Task prompt >> Leaving the pictures aside, return all of the data below exactly.

Source records >>
......

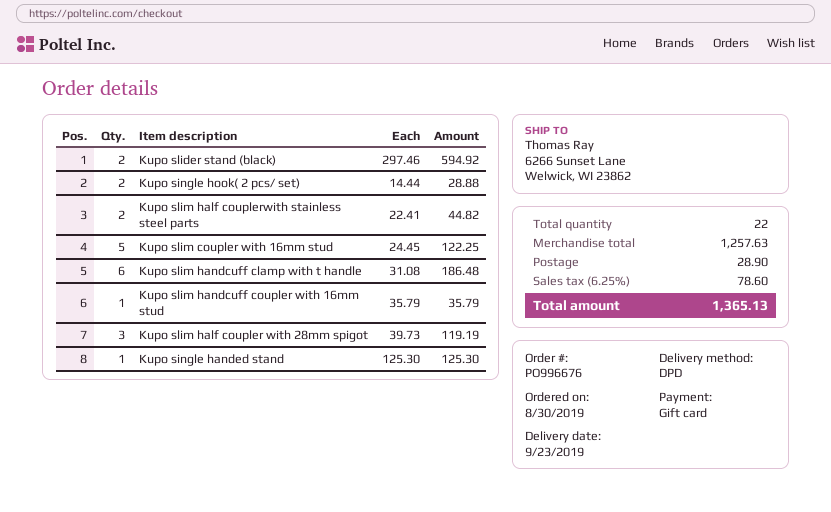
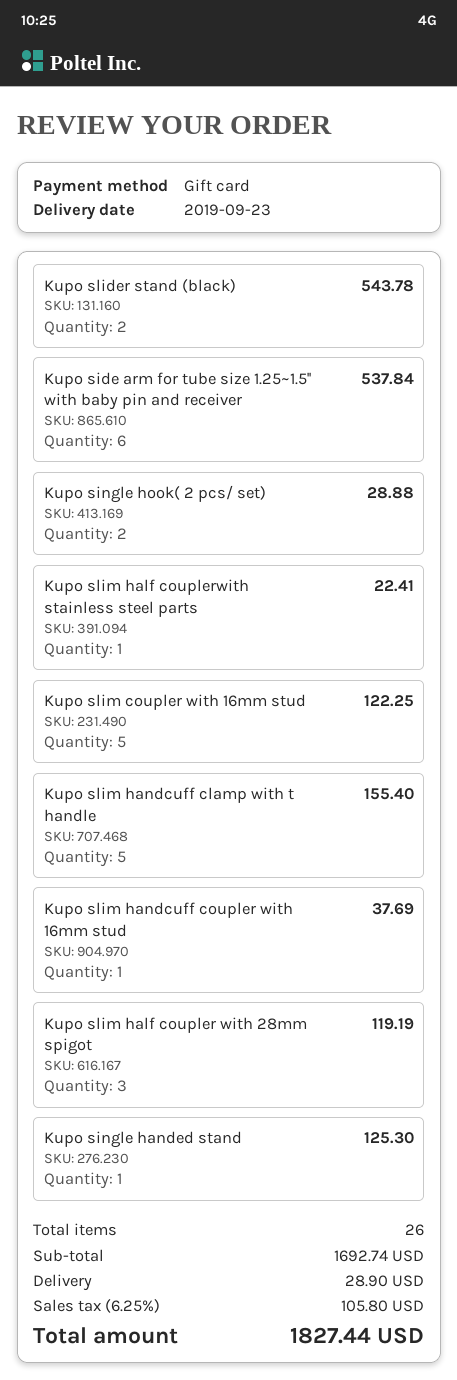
Kupo slider stand (black): 2 for 594.92 -> 2 for 543.78
Kupo slim half couplerwith stainless steel parts: 2 for 44.82 -> 1 for 22.41
Kupo slim handcuff clamp with t handle: 6 for 186.48 -> 5 for 155.40
Kupo slim handcuff coupler with 16mm stud: 1 for 35.79 -> 1 for 37.69
Kupo side arm for tube size 1.25~1.5'' with baby pin and receiver: none -> 6 for 537.84
total quantity: 22 -> 26
subtotal: 1257.63 -> 1692.74
tax: 6.25% = 78.60 -> 6.25% = 105.80
total: 1365.13 -> 1827.44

......

Output below >>
Kupo slider stand (black): 2 for 594.92 -> 2 for 543.78
Kupo slim half couplerwith stainless steel parts: 2 for 44.82 -> 1 for 22.41
Kupo slim handcuff clamp with t handle: 6 for 186.48 -> 5 for 155.40
Kupo slim handcuff coupler with 16mm stud: 1 for 35.79 -> 1 for 37.69
Kupo side arm for tube size 1.25~1.5'' with baby pin and receiver: none -> 6 for 537.84
total quantity: 22 -> 26
subtotal: 1257.63 -> 1692.74
tax: 6.25% = 78.60 -> 6.25% = 105.80
total: 1365.13 -> 1827.44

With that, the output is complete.